After you create a MaxCompute catalog, you can access tables that are stored in MaxCompute on the SQL Editor page in the Realtime Compute for Apache Flink console without the need to define schemas. This topic describes how to create, view, use, and delete a MaxCompute catalog in the Realtime Compute for Apache Flink console.
Background information
MaxCompute catalogs query MaxCompute to obtain the schemas of physical tables that are stored in MaxCompute. After you create a MaxCompute catalog, you can obtain specific fields of a MaxCompute table without the need to declare the schema of the MaxCompute table in Flink SQL. MaxCompute catalogs have the following characteristics:
A database name in a MaxCompute catalog corresponds to the name of a MaxCompute project.
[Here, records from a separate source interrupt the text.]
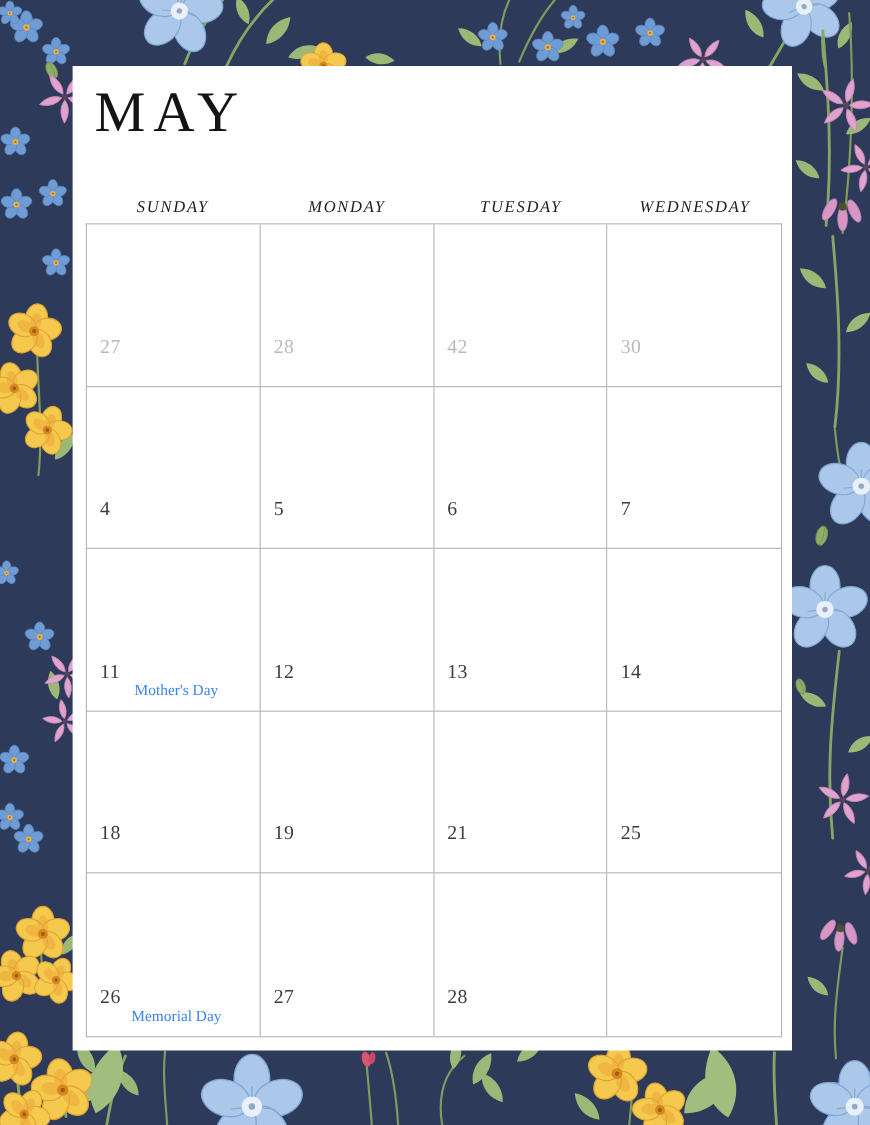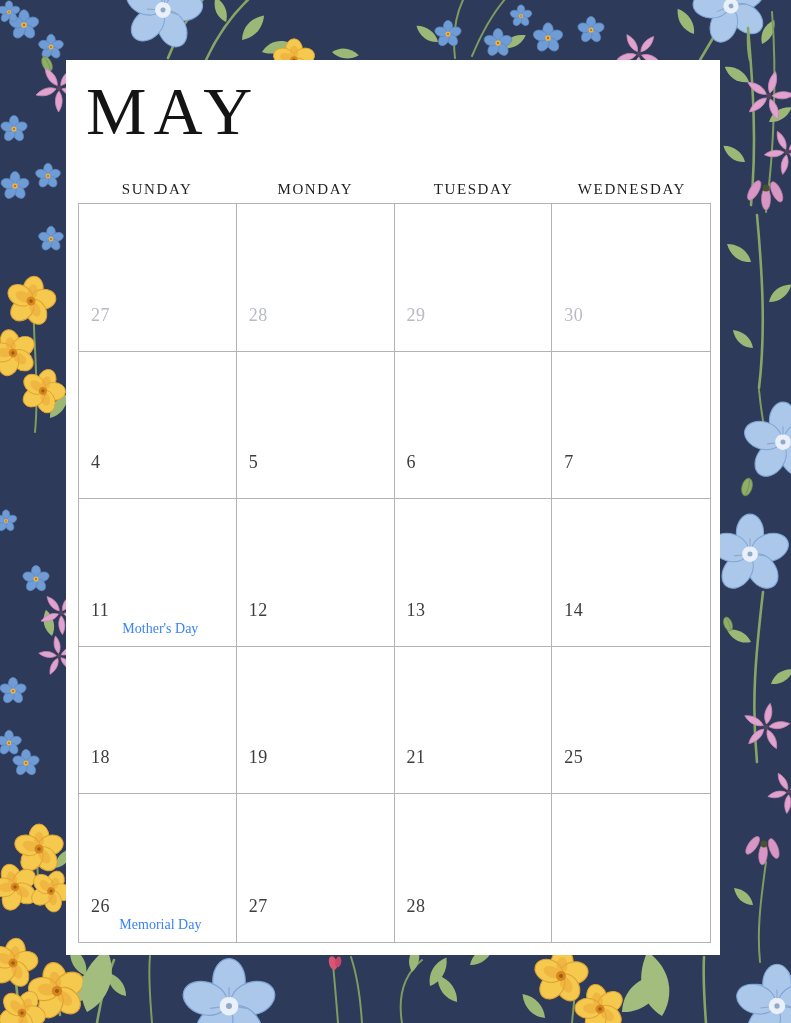"MAY" .title { font-size: 68px -> 52px }
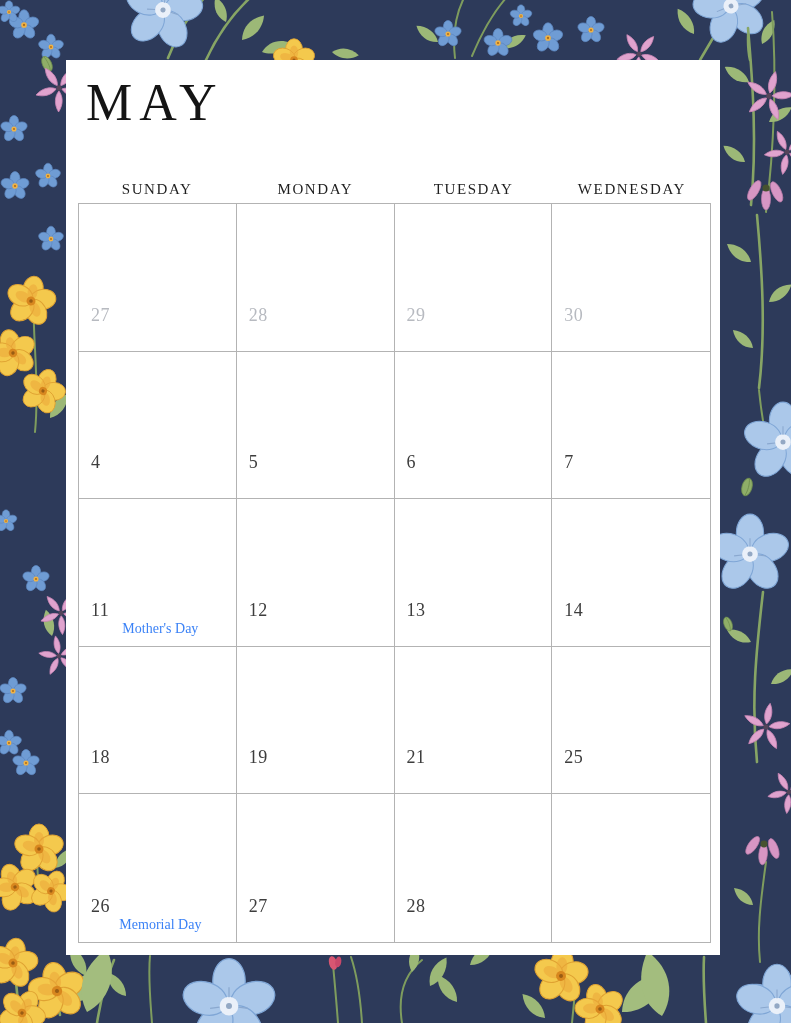"SUNDAY" .weekdays { font-style: none -> italic }
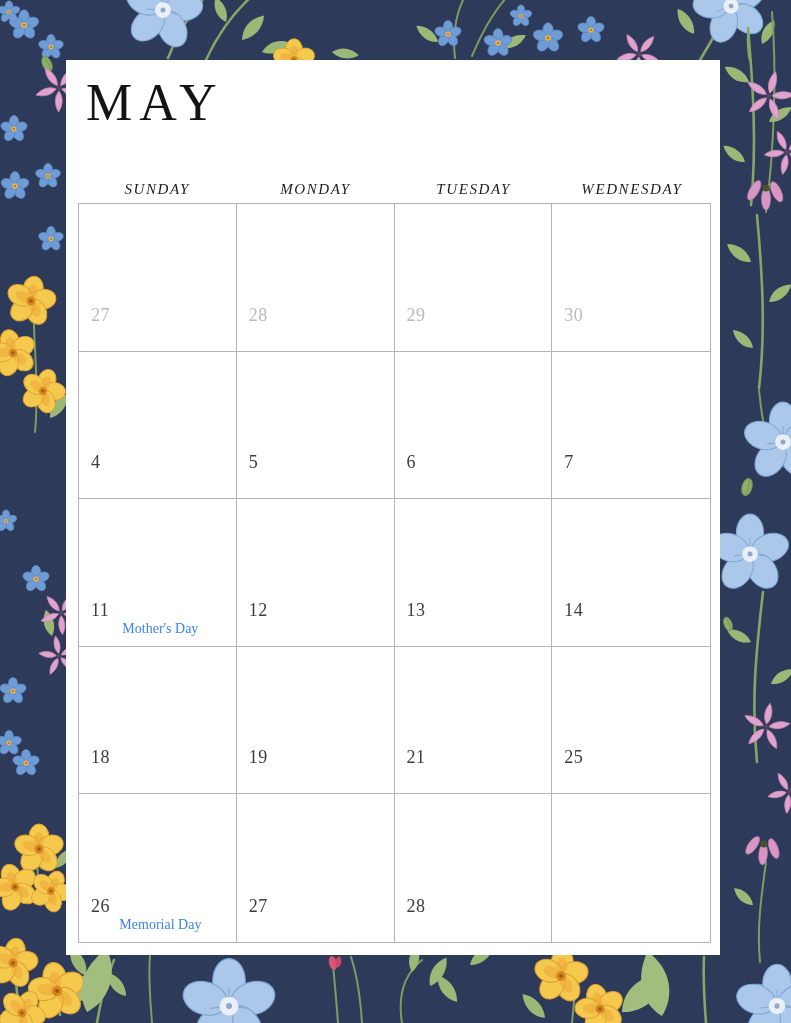"29" span.daynum { text: 29 -> 42 }
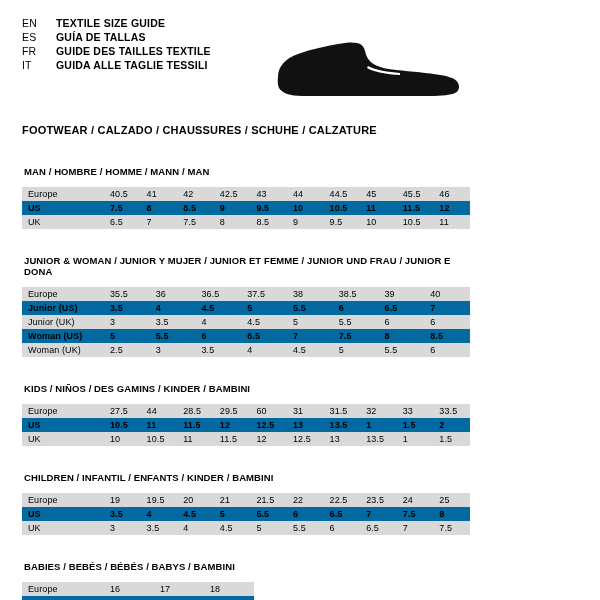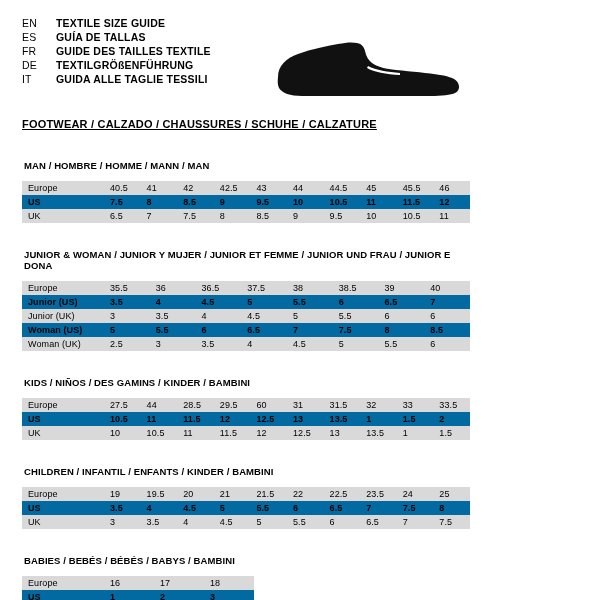"DE" tr { html: <tr> <td>DE</td> <td>TEXTILGRÖßENFÜHRUNG</td> </tr> -> none }
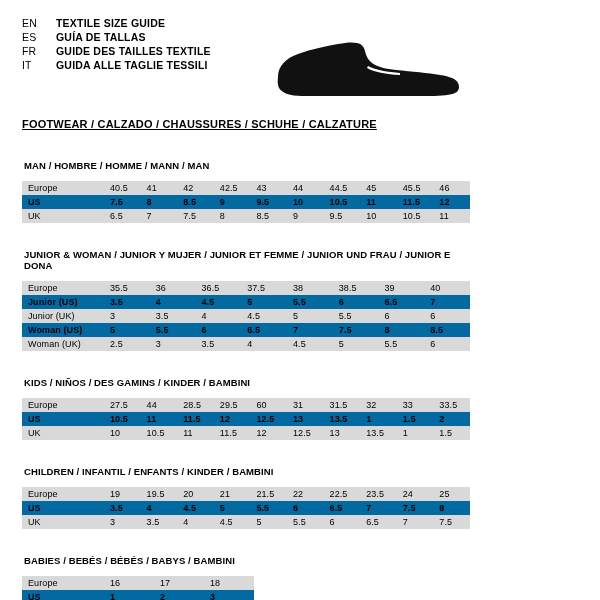"FOOTWEAR / CALZADO / CHAUSSURES" .section-title { margin-top: 8px -> 14px; text-decoration: underline -> none }
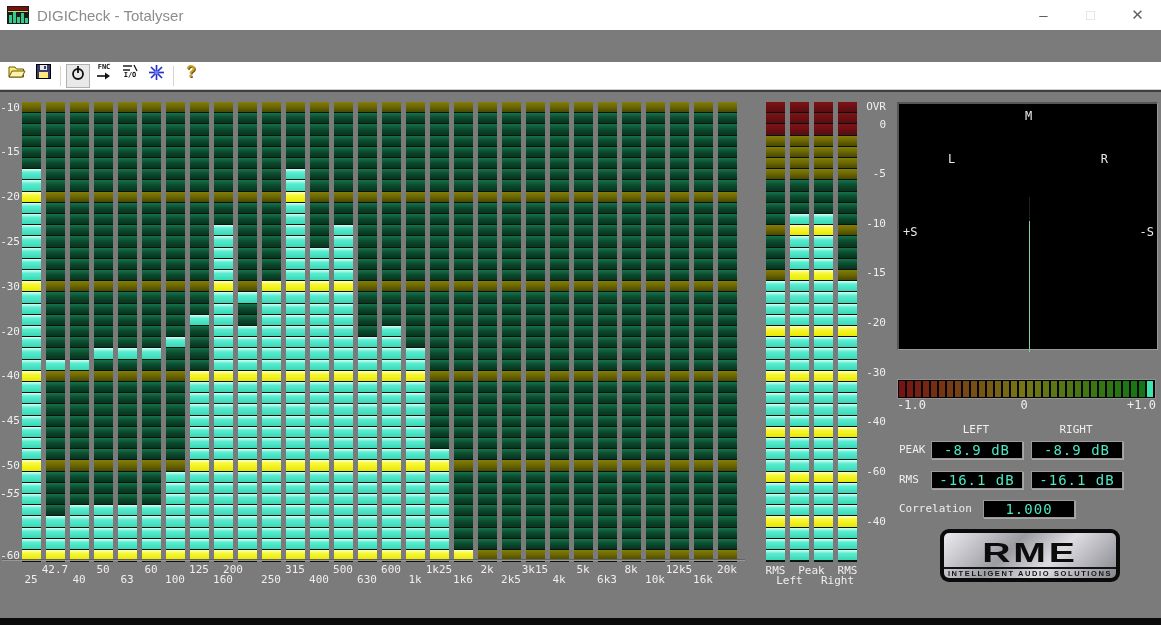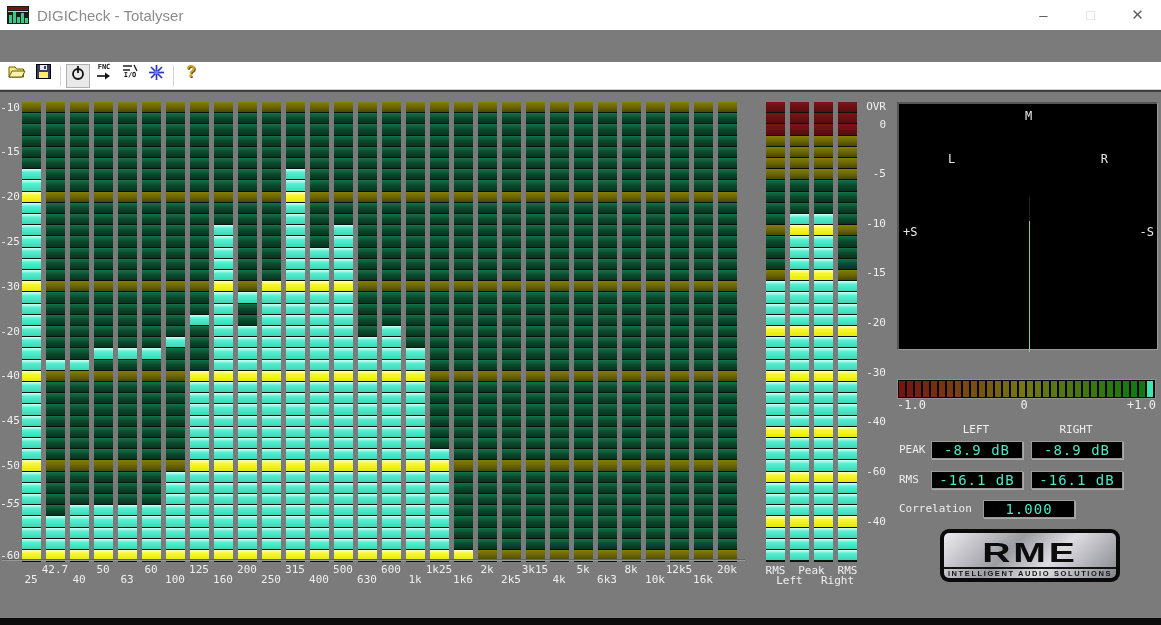"-55" div.wlab { top: 406px -> 396px }
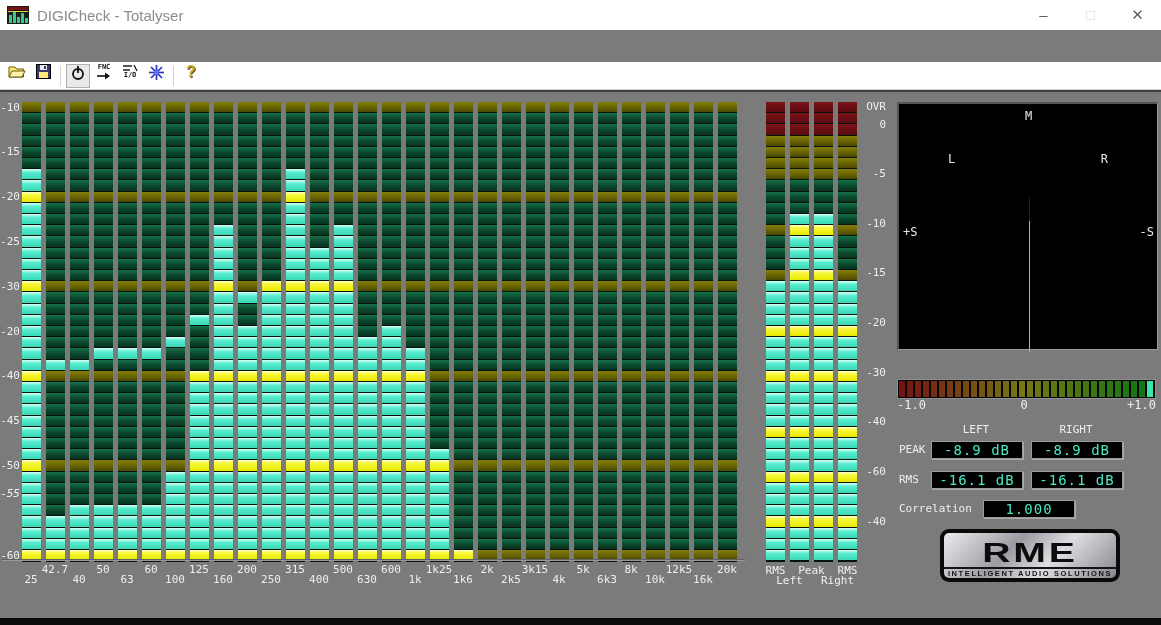"200" div.wlab { left: 247px -> 233px }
You can switch databases to use tables of different MaxCompute projects.
A table name in a MaxCompute catalog corresponds to the name of a physical table that is stored in MaxCompute. Data type mappings between the fields of the table of the MaxCompute catalog and the physical table in MaxCompute are automatically created. You do not need to manually register MaxCompute tables by using DDL statements. This improves development efficiency and correctness.
Tables of a MaxCompute catalog can be directly used as source tables, dimension tables, and result tables in Flink SQL deployments.
After you create a table in a MaxCompute catalog, the related physical table is automatically created in MaxCompute and the data type mappings between the tables are automatically created. This improves development efficiency.
This topic describes the following operations that you can perform to manage MaxCompute catalogs:
Limits
Only Realtime Compute for Apache Flink that uses Ververica Runtime (VVR) 6.0.7 or later supports MaxCompute catalogs.
You cannot use MaxCompute catalogs to create databases. Databases of MaxCompute catalogs refer to MaxCompute projects.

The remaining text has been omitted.